# [Work request]
Reproduce, exactly, the lines of the material below from the line containing "[399,347,428,359] cas, ->" through the line containing "[639,307,683,317] format. ->", with both end lines included and nothing else.

# [Material supplied]
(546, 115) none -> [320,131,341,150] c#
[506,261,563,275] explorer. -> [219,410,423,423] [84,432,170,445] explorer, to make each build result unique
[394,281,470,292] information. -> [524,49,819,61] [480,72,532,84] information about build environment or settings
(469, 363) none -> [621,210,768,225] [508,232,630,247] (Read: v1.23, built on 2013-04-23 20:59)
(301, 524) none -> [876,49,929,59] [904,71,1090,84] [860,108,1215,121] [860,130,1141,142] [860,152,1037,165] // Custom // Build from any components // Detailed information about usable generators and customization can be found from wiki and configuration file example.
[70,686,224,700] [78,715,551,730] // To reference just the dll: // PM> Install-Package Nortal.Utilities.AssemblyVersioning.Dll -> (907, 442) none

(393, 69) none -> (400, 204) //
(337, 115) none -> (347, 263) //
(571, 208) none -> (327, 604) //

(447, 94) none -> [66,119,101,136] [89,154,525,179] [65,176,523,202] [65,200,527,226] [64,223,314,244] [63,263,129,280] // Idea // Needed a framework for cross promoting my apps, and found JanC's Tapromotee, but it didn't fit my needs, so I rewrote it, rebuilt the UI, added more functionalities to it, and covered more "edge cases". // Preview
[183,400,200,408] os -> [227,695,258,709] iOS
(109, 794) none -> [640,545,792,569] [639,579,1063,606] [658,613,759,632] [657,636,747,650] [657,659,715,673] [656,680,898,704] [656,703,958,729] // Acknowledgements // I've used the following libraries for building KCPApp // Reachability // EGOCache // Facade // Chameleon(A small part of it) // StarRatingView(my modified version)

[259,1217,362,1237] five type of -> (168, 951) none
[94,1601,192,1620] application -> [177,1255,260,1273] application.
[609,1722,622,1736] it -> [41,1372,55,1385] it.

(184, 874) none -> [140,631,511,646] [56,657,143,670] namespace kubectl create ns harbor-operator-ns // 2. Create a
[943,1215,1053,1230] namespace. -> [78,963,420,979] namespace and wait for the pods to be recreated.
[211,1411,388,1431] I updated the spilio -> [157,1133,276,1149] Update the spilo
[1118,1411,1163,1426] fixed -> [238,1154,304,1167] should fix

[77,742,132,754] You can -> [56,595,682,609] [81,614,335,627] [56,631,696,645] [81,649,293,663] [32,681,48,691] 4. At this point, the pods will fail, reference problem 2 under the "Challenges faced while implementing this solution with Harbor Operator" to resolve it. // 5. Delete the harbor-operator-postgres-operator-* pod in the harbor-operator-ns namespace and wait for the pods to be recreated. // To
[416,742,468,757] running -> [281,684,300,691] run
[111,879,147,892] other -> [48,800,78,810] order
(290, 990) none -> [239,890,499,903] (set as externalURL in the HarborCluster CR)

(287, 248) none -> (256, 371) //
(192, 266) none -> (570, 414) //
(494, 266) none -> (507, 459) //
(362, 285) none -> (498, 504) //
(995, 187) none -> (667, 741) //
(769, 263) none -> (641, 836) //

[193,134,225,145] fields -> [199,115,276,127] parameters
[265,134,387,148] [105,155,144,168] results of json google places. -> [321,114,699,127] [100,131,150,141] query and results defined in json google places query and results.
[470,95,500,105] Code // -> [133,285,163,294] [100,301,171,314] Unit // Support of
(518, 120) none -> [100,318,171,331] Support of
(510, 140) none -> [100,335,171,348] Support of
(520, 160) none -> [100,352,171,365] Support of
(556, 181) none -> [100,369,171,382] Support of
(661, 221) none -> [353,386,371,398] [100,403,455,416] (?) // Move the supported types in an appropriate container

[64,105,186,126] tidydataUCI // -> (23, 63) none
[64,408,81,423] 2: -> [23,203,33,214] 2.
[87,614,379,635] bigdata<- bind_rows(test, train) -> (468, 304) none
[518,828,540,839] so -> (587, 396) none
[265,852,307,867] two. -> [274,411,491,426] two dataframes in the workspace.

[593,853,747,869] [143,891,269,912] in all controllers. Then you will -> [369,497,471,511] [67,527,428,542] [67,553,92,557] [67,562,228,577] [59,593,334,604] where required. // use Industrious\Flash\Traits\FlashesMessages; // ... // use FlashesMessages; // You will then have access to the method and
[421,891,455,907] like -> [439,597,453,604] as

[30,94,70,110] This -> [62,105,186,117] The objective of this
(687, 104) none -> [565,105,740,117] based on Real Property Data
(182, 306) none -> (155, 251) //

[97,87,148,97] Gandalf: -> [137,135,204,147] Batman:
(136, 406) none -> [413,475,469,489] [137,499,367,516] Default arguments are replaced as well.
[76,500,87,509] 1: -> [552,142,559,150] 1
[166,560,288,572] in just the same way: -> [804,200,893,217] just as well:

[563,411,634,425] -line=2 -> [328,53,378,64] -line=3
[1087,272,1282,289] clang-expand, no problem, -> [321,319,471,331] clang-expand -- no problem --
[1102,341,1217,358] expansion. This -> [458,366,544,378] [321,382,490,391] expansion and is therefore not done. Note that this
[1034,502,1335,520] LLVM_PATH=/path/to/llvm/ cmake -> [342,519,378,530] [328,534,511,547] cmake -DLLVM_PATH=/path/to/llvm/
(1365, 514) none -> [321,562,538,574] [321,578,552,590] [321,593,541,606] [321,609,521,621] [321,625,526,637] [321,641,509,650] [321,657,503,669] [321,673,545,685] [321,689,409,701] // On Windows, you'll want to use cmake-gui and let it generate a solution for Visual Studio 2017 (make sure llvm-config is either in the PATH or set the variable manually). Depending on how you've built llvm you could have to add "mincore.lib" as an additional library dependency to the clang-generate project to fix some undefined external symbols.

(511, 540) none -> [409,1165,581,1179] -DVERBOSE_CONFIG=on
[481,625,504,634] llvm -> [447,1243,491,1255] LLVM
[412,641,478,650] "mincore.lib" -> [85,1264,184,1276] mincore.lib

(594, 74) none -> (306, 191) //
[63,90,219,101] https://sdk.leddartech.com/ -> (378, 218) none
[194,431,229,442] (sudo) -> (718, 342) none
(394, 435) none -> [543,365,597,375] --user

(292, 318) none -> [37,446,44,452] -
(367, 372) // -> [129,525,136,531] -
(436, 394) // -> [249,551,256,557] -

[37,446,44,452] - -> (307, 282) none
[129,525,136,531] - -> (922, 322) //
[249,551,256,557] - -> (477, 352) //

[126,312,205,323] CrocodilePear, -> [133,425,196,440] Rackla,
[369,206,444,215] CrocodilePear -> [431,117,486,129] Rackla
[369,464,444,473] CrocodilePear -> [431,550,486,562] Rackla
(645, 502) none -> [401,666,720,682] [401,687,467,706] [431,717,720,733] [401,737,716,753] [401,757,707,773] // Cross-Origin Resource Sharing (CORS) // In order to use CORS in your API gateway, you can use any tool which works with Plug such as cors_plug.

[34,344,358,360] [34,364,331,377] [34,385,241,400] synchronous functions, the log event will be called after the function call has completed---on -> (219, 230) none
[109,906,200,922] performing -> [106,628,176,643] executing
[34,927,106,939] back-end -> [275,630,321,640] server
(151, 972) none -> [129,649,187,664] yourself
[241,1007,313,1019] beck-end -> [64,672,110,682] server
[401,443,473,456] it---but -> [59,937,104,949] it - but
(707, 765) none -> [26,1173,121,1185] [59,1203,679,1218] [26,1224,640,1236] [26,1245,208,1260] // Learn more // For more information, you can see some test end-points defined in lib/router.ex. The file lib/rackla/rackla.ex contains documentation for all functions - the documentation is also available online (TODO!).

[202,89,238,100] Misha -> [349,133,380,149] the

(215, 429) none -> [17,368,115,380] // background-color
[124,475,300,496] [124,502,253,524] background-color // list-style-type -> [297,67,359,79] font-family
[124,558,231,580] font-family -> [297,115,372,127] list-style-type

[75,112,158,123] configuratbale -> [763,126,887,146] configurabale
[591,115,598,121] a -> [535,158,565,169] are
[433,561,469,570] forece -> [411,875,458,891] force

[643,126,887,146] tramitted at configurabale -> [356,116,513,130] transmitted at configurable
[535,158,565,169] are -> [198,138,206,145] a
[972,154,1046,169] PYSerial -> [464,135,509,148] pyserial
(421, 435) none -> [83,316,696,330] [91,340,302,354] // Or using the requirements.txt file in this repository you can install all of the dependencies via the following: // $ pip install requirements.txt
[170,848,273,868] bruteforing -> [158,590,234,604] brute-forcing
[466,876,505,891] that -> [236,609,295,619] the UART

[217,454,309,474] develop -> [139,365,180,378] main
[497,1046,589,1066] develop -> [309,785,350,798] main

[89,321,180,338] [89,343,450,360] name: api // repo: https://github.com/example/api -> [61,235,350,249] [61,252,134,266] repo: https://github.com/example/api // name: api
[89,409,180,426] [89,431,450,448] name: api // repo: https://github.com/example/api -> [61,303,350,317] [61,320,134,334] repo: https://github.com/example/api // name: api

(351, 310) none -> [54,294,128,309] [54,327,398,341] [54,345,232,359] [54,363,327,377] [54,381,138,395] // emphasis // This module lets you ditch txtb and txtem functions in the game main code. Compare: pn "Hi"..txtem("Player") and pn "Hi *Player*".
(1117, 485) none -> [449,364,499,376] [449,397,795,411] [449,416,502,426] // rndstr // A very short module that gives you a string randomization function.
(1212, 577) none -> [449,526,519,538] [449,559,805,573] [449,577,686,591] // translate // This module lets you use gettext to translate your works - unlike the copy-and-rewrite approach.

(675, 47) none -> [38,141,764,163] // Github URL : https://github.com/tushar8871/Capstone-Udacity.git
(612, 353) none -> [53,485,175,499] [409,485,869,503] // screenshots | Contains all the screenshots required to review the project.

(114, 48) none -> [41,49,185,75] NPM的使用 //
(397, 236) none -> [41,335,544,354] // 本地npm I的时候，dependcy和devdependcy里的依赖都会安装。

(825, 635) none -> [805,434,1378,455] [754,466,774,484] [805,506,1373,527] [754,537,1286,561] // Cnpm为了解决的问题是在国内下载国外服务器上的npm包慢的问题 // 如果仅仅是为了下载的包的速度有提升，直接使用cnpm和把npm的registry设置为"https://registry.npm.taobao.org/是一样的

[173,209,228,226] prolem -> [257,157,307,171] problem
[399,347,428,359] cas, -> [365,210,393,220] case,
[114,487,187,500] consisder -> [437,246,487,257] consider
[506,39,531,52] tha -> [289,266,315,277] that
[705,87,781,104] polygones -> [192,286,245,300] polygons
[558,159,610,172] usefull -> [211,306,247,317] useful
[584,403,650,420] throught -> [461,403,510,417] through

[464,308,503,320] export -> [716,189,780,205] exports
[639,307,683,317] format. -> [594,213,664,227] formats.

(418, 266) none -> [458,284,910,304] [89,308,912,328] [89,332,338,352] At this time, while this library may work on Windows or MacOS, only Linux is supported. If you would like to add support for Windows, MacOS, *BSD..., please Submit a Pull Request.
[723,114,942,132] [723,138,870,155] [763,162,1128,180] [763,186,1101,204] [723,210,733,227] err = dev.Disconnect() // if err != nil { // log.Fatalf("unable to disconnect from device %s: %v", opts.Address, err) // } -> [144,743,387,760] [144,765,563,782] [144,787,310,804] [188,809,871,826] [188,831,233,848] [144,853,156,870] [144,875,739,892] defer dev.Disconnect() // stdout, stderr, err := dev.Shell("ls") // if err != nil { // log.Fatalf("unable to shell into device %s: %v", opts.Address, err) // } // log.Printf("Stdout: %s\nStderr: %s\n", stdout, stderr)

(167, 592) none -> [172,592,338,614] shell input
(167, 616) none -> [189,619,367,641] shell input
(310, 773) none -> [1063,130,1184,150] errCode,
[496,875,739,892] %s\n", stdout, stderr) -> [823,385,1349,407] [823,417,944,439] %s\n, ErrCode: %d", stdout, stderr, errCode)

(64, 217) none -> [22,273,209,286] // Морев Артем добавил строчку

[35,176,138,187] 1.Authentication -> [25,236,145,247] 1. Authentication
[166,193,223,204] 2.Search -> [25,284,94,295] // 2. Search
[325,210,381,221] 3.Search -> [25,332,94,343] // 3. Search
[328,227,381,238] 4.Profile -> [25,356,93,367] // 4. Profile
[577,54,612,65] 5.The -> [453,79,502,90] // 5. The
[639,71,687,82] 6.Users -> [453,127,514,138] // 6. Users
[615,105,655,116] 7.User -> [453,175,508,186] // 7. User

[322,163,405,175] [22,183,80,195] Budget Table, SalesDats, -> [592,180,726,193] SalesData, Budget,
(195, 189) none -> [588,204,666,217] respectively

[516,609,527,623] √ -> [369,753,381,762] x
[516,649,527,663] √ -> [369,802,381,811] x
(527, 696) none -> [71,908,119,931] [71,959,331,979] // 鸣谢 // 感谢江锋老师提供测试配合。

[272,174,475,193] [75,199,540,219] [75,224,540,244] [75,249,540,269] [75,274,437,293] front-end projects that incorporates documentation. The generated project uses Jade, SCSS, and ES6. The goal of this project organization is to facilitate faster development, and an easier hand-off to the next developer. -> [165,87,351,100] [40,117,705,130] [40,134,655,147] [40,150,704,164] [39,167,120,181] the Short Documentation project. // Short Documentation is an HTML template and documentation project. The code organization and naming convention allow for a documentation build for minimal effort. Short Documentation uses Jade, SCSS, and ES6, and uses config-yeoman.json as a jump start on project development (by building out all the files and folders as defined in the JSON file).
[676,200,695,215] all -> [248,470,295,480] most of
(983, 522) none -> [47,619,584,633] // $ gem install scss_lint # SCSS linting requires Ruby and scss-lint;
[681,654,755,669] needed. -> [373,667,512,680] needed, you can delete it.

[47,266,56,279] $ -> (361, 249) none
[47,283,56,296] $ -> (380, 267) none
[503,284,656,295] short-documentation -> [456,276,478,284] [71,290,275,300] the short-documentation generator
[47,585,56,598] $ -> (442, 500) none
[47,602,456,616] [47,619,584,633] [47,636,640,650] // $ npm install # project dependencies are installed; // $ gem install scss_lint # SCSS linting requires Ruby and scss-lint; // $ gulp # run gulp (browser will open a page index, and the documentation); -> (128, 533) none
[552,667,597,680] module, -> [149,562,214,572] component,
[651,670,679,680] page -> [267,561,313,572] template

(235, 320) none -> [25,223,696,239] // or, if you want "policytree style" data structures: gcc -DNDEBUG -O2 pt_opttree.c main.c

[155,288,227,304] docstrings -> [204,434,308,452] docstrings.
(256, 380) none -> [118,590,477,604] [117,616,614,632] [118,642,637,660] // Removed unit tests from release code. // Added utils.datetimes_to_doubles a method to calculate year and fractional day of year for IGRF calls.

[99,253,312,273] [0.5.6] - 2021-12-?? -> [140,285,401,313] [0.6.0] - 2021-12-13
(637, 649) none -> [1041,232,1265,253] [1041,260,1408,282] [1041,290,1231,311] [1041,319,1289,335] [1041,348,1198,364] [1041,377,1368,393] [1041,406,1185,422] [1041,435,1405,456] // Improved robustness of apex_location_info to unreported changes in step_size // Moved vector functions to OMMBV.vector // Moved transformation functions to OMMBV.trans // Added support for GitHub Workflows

# [Solution]
[399,347,428,359] cas, -> [365,210,393,220] case,
[114,487,187,500] consisder -> [437,246,487,257] consider
[506,39,531,52] tha -> [289,266,315,277] that
[705,87,781,104] polygones -> [192,286,245,300] polygons
[558,159,610,172] usefull -> [211,306,247,317] useful
[584,403,650,420] throught -> [461,403,510,417] through

[464,308,503,320] export -> [716,189,780,205] exports
[639,307,683,317] format. -> [594,213,664,227] formats.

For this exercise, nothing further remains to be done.